Und warum? Weil die Frauen eigentlich gar nicht wirklich Partnerin werden wollten. Sie hätten wahrscheinlich Sorge, Beruf und Familie in so einer Position nicht vereinbaren zu können, heißt es dann. Oder: Wir haben dummerweise gar nicht genügend Frauen im Pool der Partnerschaftsanwärter, weil sie schon vorher kündigen. Aber wir arbeiten daran, das zu ändern. Und so weiter und so so fort.
Seien wir ehrlich: Einen Artikel mit den immer gleichen Antworten auf die immer gleichen Fragen will niemand lesen.

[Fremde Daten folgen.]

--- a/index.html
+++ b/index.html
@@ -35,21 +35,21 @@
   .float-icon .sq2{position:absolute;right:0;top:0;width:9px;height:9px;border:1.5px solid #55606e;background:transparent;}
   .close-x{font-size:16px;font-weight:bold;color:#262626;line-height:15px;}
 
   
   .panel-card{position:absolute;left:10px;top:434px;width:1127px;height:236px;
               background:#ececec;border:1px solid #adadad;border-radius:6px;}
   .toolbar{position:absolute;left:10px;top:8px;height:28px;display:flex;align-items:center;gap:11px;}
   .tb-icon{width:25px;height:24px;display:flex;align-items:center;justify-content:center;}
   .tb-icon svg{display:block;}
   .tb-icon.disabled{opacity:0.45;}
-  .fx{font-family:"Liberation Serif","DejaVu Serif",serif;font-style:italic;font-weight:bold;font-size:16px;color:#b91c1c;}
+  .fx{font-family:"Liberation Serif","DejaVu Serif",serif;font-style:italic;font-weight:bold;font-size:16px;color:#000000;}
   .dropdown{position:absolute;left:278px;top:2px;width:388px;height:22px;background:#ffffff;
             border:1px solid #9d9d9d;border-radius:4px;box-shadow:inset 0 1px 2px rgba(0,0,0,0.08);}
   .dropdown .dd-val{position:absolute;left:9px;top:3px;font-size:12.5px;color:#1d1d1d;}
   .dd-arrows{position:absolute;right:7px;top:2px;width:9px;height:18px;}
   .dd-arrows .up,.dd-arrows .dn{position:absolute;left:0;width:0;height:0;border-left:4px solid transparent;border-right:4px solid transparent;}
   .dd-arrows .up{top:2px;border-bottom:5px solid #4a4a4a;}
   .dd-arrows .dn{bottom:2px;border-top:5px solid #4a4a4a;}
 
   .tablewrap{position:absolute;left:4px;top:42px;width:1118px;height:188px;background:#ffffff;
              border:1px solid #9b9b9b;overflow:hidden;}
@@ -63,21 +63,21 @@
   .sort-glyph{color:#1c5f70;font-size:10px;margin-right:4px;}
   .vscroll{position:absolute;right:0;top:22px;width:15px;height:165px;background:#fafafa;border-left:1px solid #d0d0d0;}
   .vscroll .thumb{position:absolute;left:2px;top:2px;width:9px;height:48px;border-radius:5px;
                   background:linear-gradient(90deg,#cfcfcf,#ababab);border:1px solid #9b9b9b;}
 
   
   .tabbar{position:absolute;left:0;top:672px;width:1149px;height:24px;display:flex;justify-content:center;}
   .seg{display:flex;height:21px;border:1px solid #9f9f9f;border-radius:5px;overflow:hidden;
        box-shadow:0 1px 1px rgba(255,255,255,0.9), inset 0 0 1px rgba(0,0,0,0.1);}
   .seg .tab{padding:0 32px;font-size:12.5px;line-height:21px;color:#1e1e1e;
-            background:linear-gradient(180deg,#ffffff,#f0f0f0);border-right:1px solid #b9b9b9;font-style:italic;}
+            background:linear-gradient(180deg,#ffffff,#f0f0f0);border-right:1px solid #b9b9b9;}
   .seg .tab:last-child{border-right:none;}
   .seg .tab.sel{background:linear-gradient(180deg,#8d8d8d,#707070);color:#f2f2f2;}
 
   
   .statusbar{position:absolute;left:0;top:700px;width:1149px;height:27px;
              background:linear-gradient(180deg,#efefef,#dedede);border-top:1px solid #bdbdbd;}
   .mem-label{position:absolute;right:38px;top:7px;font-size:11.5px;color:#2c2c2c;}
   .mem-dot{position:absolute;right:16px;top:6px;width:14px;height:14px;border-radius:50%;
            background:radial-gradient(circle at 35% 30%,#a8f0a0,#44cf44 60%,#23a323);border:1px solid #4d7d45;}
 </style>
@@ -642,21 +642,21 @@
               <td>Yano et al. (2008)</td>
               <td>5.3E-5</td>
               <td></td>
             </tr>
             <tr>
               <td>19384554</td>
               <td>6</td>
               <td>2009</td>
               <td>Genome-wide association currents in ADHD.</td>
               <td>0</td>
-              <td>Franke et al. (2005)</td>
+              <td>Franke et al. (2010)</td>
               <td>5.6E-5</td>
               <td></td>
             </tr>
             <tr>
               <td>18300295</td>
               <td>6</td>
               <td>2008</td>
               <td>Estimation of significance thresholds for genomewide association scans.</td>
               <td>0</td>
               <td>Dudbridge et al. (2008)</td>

Argumentativ noch Luft nach oben
Wäre ich eine Seminaranbieterin, ich würde Trainings verkaufen zum Thema "Was antworten auf die peinliche Frage nach der Frauenquote?" Das könnte gut laufen, denn erinnern wir uns an Novartis: Der Pharmakonzern droht seinen Panelkanzleien jetzt mit Vertragsstrafen, wenn sie Diversity-Vorgaben nicht erfüllen. Wenn dieses Vorbild Schule macht, könnte es den Kanzleien ans Geld gehen. Das dürfte vermutlich der Moment sein, in dem sich tatsächlich etwas ändert.

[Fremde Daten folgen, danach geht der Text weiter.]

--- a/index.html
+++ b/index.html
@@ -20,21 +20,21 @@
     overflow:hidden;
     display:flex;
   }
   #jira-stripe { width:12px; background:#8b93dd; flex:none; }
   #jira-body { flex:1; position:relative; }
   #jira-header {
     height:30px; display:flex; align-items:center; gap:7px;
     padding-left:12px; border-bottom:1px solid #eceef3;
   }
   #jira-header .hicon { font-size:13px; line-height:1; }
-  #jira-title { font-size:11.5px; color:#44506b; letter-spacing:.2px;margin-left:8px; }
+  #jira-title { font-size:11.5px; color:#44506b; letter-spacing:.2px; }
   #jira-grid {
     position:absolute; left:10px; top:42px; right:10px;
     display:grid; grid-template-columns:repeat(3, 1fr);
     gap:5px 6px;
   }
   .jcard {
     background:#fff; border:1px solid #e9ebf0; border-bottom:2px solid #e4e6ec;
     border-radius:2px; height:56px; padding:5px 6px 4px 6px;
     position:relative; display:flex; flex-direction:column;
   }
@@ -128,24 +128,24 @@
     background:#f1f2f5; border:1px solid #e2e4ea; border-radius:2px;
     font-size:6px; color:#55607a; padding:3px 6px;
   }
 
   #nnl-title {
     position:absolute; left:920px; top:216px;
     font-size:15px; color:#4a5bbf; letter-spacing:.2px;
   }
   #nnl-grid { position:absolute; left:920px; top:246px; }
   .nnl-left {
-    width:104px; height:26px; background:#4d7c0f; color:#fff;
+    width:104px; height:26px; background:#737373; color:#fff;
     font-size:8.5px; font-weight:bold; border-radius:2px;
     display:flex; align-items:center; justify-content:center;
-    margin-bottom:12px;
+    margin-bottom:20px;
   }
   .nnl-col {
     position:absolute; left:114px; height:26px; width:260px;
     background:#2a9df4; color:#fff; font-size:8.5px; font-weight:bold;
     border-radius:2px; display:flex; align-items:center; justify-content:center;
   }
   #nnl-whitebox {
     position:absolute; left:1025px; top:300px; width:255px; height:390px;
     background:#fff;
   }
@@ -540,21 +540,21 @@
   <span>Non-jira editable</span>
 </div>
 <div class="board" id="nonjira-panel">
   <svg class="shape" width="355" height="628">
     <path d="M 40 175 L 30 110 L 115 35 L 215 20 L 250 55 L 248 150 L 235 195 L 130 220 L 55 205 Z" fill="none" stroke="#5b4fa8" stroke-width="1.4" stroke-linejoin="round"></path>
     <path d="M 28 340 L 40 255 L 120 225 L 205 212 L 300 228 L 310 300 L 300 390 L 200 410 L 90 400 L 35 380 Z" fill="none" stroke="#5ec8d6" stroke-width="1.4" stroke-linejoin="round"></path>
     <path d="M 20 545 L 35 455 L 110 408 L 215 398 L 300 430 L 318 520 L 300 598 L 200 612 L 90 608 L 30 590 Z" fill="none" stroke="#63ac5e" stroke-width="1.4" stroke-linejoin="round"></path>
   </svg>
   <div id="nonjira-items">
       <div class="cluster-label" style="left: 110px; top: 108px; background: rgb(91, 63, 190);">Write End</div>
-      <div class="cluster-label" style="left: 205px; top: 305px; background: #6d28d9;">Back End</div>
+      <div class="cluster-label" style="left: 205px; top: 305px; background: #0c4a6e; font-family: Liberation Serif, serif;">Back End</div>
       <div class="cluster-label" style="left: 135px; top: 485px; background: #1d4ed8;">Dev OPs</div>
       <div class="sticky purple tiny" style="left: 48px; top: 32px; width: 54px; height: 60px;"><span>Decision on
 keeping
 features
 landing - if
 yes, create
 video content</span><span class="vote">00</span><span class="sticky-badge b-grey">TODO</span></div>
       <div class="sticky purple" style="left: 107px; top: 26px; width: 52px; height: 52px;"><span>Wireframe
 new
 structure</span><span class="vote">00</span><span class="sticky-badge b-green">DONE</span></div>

Und dass argumentativ noch Luft nach oben ist, zeigen Kanzleien wie jene britische, die ein rein männliches Panel auf einer Veranstaltung zum Weltfrauentag damit rechtfertigte, einen "alternativen Blick" auf die Frauenfrage werfen zu wollen. Und Männer wie der ehemalige Großkanzleipartner und aktuelle Kandidat für den CDU-Vorsitz, Friedrich Merz, der Forderungen nach paritätisch besetzten Listen als "Diskriminierung von Männern" bezeichnete. Novartis hat eine weibliche General Counsel, und ich wette, sie würde lachend vom Stuhl fallen, wenn ihr ein Anwalt mit solch lauen Ausflüchten käme. Ich jedenfalls habe schallend gelacht.
Ich ahne, was einige von Ihnen jetzt einwenden möchten: "Das ist doch unfair. Man kann doch nicht einfach alle Kanzleien über einen Kamm scheren. Es gibt auch welche, bei denen es besser läuft."

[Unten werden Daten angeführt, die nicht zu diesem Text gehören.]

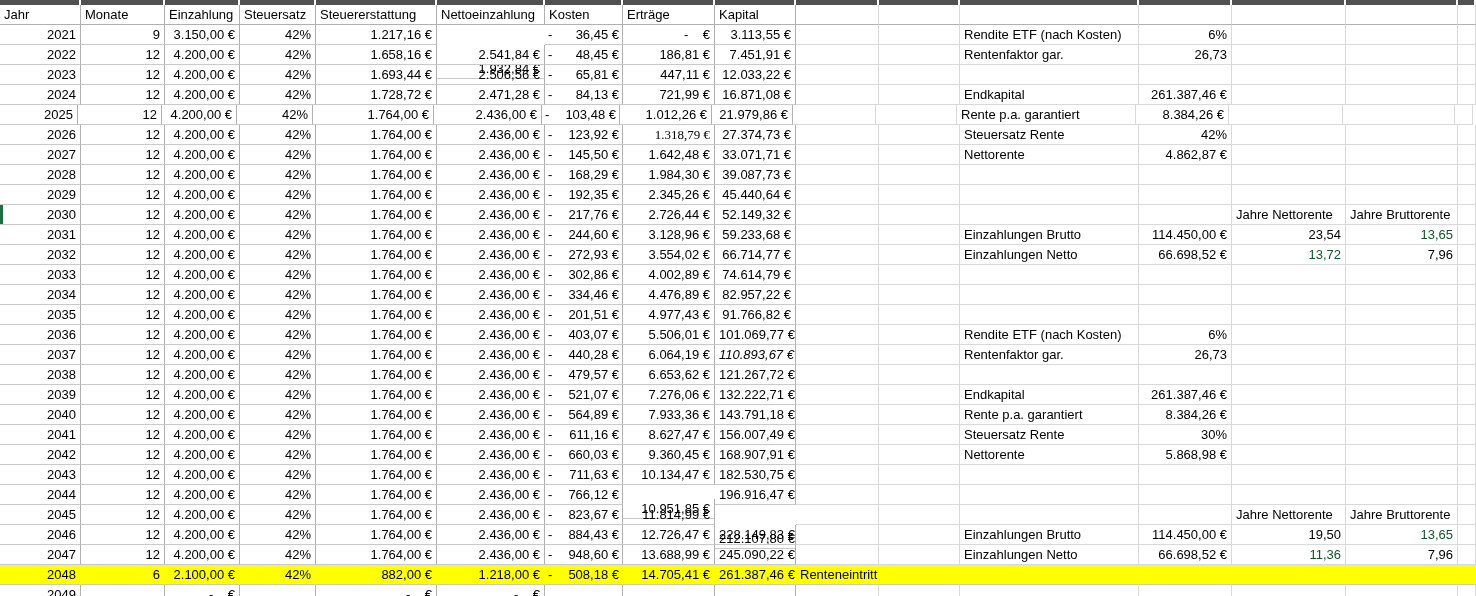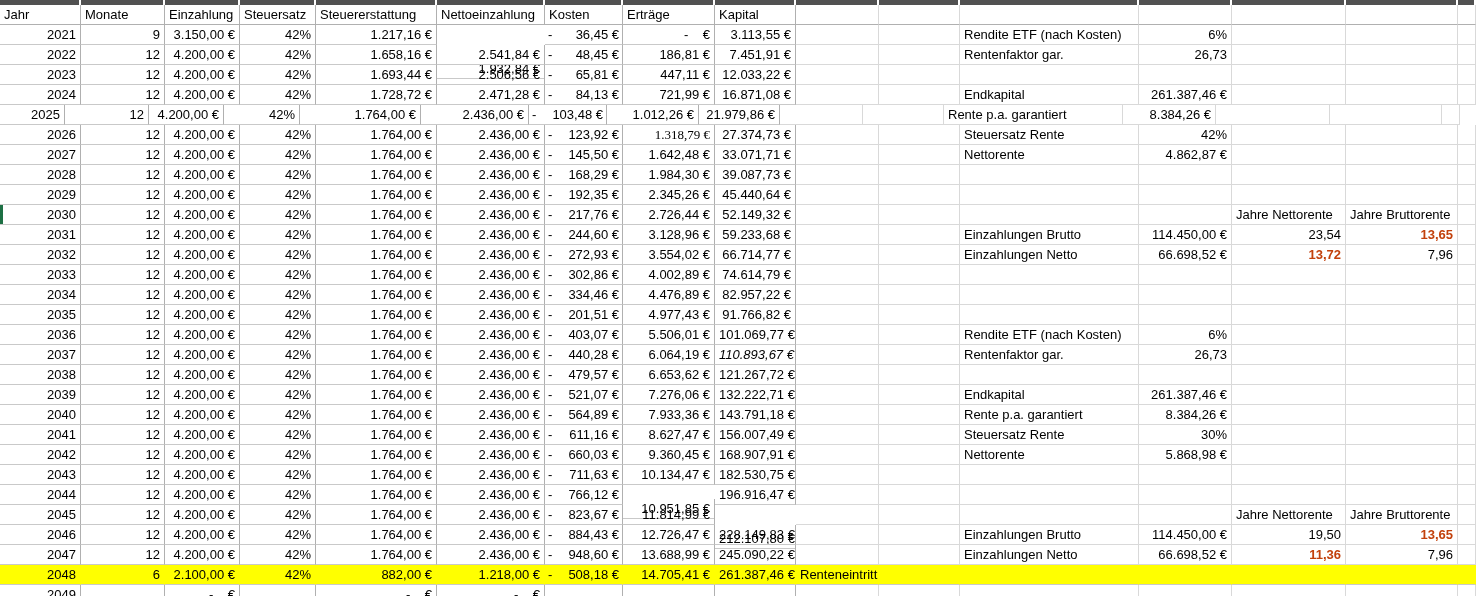--- a/index.html
+++ b/index.html
@@ -26,21 +26,21 @@
     white-space:pre;
     overflow:visible;
     background:transparent;
     flex:0 0 auto;
   }
   .c.lite{border-right-color:#d9d9d9;border-bottom-color:#d9d9d9;}
   .yellow .c{border-right-color:transparent;border-bottom-color:#c9c9c9;}
   .num{text-align:right;}
   .lft{text-align:left;}
   .kos{display:flex;justify-content:space-between;padding:0 3px 0 3px;}
-  .red{color:#c2410c;font-weight:bold;}
+  .red{color:#14532d;font-weight:normal;}
   .hdr .c{border-bottom-color:#b0b0b0;}
   .greenbar{position:absolute;left:0;top:0;width:3px;height:19px;background:#1d7044;z-index:3;}
 </style>
 </head>
 <body>
 
 <div class="sheet">
   <div class="band" id="band">
       <div style="width: 81px;"></div>
       <div style="width: 84px;"></div>
@@ -144,21 +144,21 @@
         <div class="c num" style="width: 81px;">16.871,08 €</div>
         <div class="c lite lft" style="width: 83px;"></div>
         <div class="c lite num" style="width: 81px;"></div>
         <div class="c lite lft" style="width: 179px;">Endkapital</div>
         <div class="c lite num" style="width: 93px;">261.387,46 €</div>
         <div class="c lite num" style="width: 114px;"></div>
         <div class="c lite num" style="width: 112px;"></div>
         <div class="c lite num" style="width: 18px;"></div>
       </div>
       <div class="r">
-        <div class="c num" style="width: 65px;">2025</div>
+        <div class="c num" style="width: 78px;">2025</div>
         <div class="c num" style="width: 84px;">12</div>
         <div class="c num" style="width: 75px;">4.200,00 €</div>
         <div class="c num" style="width: 76px;">42%</div>
         <div class="c num" style="width: 121px;">1.764,00 €</div>
         <div class="c num" style="width: 108px;">2.436,00 €</div>
         <div class="c kos" style="width: 78px;"><span>-</span><span>103,48 €</span></div>
         <div class="c num" style="width: 92px;">1.012,26 €</div>
         <div class="c num" style="width: 81px;">21.979,86 €</div>
         <div class="c lite lft" style="width: 83px;"></div>
         <div class="c lite num" style="width: 81px;"></div>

Stimmt, die gibt es. Es gibt Ausnahmekanzleien, aber sie sind eben nicht die Regel. Ich spreche mit vielen Menschen aus großen, mittelgroßen und kleinen Sozietäten, denen Frauenförderung ein echtes Anliegen ist und denen ich das auch zu 100 Prozent glaube. Allerdings: Wenn es Fortschritte gibt, dann sind sie so marginal, dass sie von außen kaum wahrnehmbar sind. Wäre es anders, könnten wir das daran ablesen, dass der Frauenanteil in den Partnerschaften tatsächlich steigt.
Wenn das irgendwann passiert, dann sind wir die Ersten, die darüber berichten. Versprochen.